> **Data for review**
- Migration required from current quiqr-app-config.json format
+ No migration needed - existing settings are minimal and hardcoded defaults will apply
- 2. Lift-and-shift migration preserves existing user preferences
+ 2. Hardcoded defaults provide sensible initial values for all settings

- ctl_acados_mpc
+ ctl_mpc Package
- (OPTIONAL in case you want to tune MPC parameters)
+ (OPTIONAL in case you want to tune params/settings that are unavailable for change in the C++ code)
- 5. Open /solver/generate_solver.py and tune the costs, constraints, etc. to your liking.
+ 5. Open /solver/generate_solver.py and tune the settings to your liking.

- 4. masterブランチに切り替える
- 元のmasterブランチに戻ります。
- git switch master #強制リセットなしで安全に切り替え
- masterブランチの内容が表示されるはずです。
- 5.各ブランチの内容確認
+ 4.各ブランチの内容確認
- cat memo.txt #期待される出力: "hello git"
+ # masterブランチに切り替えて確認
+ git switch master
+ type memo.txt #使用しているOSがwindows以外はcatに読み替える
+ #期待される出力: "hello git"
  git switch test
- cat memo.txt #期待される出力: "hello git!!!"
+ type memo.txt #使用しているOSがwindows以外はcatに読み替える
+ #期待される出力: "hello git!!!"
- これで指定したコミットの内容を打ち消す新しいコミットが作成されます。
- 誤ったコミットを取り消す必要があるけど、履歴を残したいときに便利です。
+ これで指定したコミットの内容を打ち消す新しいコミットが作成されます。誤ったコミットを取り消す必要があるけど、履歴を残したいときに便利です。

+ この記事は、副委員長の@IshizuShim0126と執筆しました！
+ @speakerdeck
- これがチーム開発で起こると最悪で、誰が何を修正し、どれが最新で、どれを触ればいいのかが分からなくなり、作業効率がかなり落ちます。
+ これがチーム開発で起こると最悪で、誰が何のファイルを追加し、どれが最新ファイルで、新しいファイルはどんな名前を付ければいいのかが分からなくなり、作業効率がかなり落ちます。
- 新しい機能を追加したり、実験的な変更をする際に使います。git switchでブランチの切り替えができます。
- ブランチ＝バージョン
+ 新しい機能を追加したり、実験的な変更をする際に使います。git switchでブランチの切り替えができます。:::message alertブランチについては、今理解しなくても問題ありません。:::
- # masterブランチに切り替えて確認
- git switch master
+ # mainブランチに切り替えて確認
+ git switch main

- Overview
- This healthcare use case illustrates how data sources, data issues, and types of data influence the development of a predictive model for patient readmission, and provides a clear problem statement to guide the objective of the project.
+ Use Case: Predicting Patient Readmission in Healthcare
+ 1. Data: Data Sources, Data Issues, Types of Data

> **What is being asked**
The expected output is every record, repeated exactly.

> **Output for this exercise**
- Migration required from current quiqr-app-config.json format
+ No migration needed - existing settings are minimal and hardcoded defaults will apply
- 2. Lift-and-shift migration preserves existing user preferences
+ 2. Hardcoded defaults provide sensible initial values for all settings

- ctl_acados_mpc
+ ctl_mpc Package
- (OPTIONAL in case you want to tune MPC parameters)
+ (OPTIONAL in case you want to tune params/settings that are unavailable for change in the C++ code)
- 5. Open /solver/generate_solver.py and tune the costs, constraints, etc. to your liking.
+ 5. Open /solver/generate_solver.py and tune the settings to your liking.

- 4. masterブランチに切り替える
- 元のmasterブランチに戻ります。
- git switch master #強制リセットなしで安全に切り替え
- masterブランチの内容が表示されるはずです。
- 5.各ブランチの内容確認
+ 4.各ブランチの内容確認
- cat memo.txt #期待される出力: "hello git"
+ # masterブランチに切り替えて確認
+ git switch master
+ type memo.txt #使用しているOSがwindows以外はcatに読み替える
+ #期待される出力: "hello git"
  git switch test
- cat memo.txt #期待される出力: "hello git!!!"
+ type memo.txt #使用しているOSがwindows以外はcatに読み替える
+ #期待される出力: "hello git!!!"
- これで指定したコミットの内容を打ち消す新しいコミットが作成されます。
- 誤ったコミットを取り消す必要があるけど、履歴を残したいときに便利です。
+ これで指定したコミットの内容を打ち消す新しいコミットが作成されます。誤ったコミットを取り消す必要があるけど、履歴を残したいときに便利です。

+ この記事は、副委員長の@IshizuShim0126と執筆しました！
+ @speakerdeck
- これがチーム開発で起こると最悪で、誰が何を修正し、どれが最新で、どれを触ればいいのかが分からなくなり、作業効率がかなり落ちます。
+ これがチーム開発で起こると最悪で、誰が何のファイルを追加し、どれが最新ファイルで、新しいファイルはどんな名前を付ければいいのかが分からなくなり、作業効率がかなり落ちます。
- 新しい機能を追加したり、実験的な変更をする際に使います。git switchでブランチの切り替えができます。
- ブランチ＝バージョン
+ 新しい機能を追加したり、実験的な変更をする際に使います。git switchでブランチの切り替えができます。:::message alertブランチについては、今理解しなくても問題ありません。:::
- # masterブランチに切り替えて確認
- git switch master
+ # mainブランチに切り替えて確認
+ git switch main

- Overview
- This healthcare use case illustrates how data sources, data issues, and types of data influence the development of a predictive model for patient readmission, and provides a clear problem statement to guide the objective of the project.
+ Use Case: Predicting Patient Readmission in Healthcare
+ 1. Data: Data Sources, Data Issues, Types of Data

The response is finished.